▸ WHAT THE TASK REQUIRES: Type out each entry exactly as it appears, but keep every image out.
PROVIDED RECORDS below:
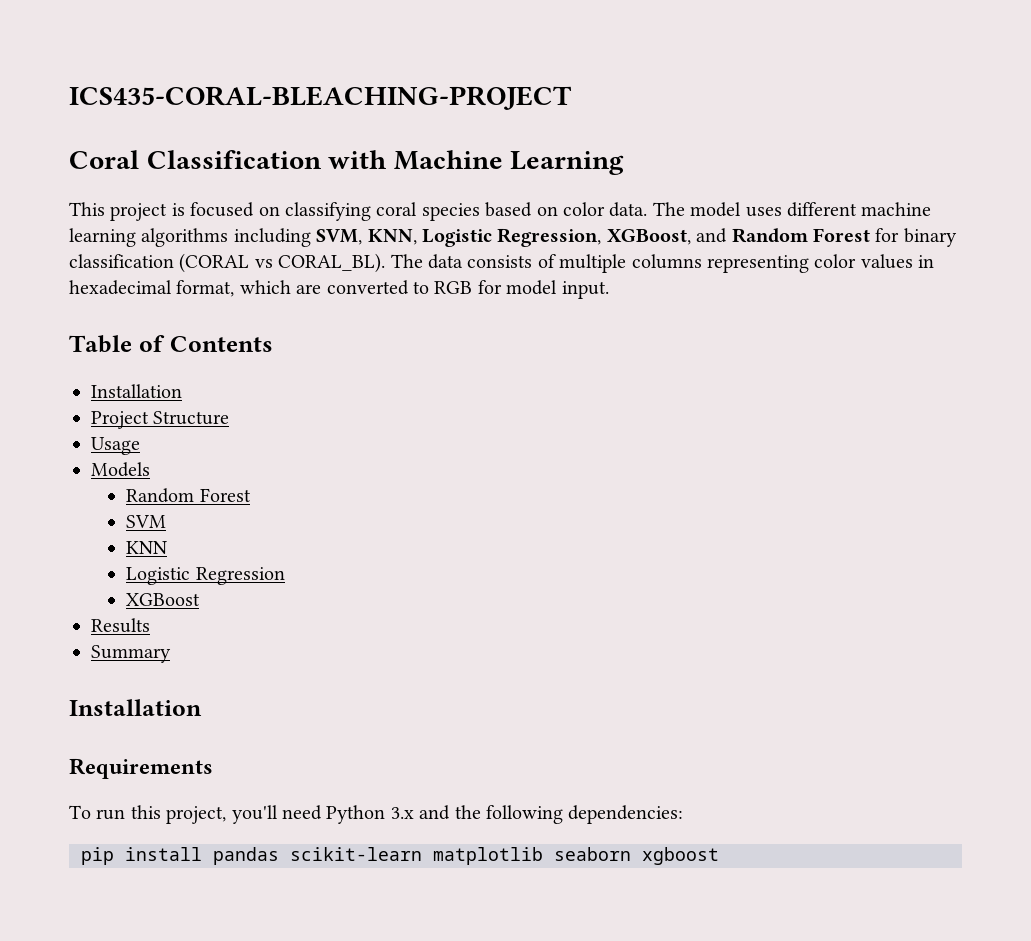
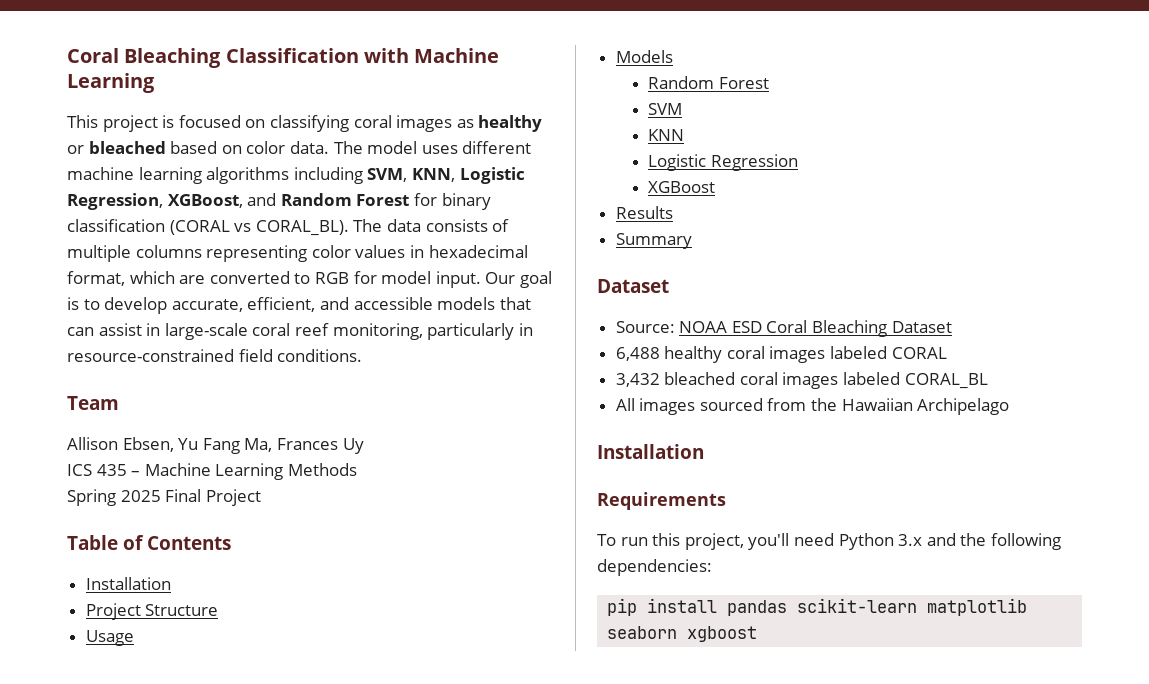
- ICS435-CORAL-BLEACHING-PROJECT
- Coral Classification with Machine Learning
+ Coral Bleaching Classification with Machine Learning
- This project is focused on classifying coral species based on color data.
+ This project is focused on classifying coral images as healthy or bleached based on color data.
+ Our goal is to develop accurate, efficient, and accessible models that can assist in large-scale coral reef monitoring, particularly in resource-constrained field conditions.
+ Team
+ Allison Ebsen, Yu Fang Ma, Frances Uy
+ ICS 435 – Machine Learning Methods
+ Spring 2025 Final Project
  Summary
+ Dataset
+ Source: NOAA ESD Coral Bleaching Dataset
+ 6,488 healthy coral images labeled CORAL
+ 3,432 bleached coral images labeled CORAL_BL
+ All images sourced from the Hawaiian Archipelago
End of PROVIDED RECORDS.
▸ EXERCISE RESPONSE:
- ICS435-CORAL-BLEACHING-PROJECT
- Coral Classification with Machine Learning
+ Coral Bleaching Classification with Machine Learning
- This project is focused on classifying coral species based on color data.
+ This project is focused on classifying coral images as healthy or bleached based on color data.
+ Our goal is to develop accurate, efficient, and accessible models that can assist in large-scale coral reef monitoring, particularly in resource-constrained field conditions.
+ Team
+ Allison Ebsen, Yu Fang Ma, Frances Uy
+ ICS 435 – Machine Learning Methods
+ Spring 2025 Final Project
  Summary
+ Dataset
+ Source: NOAA ESD Coral Bleaching Dataset
+ 6,488 healthy coral images labeled CORAL
+ 3,432 bleached coral images labeled CORAL_BL
+ All images sourced from the Hawaiian Archipelago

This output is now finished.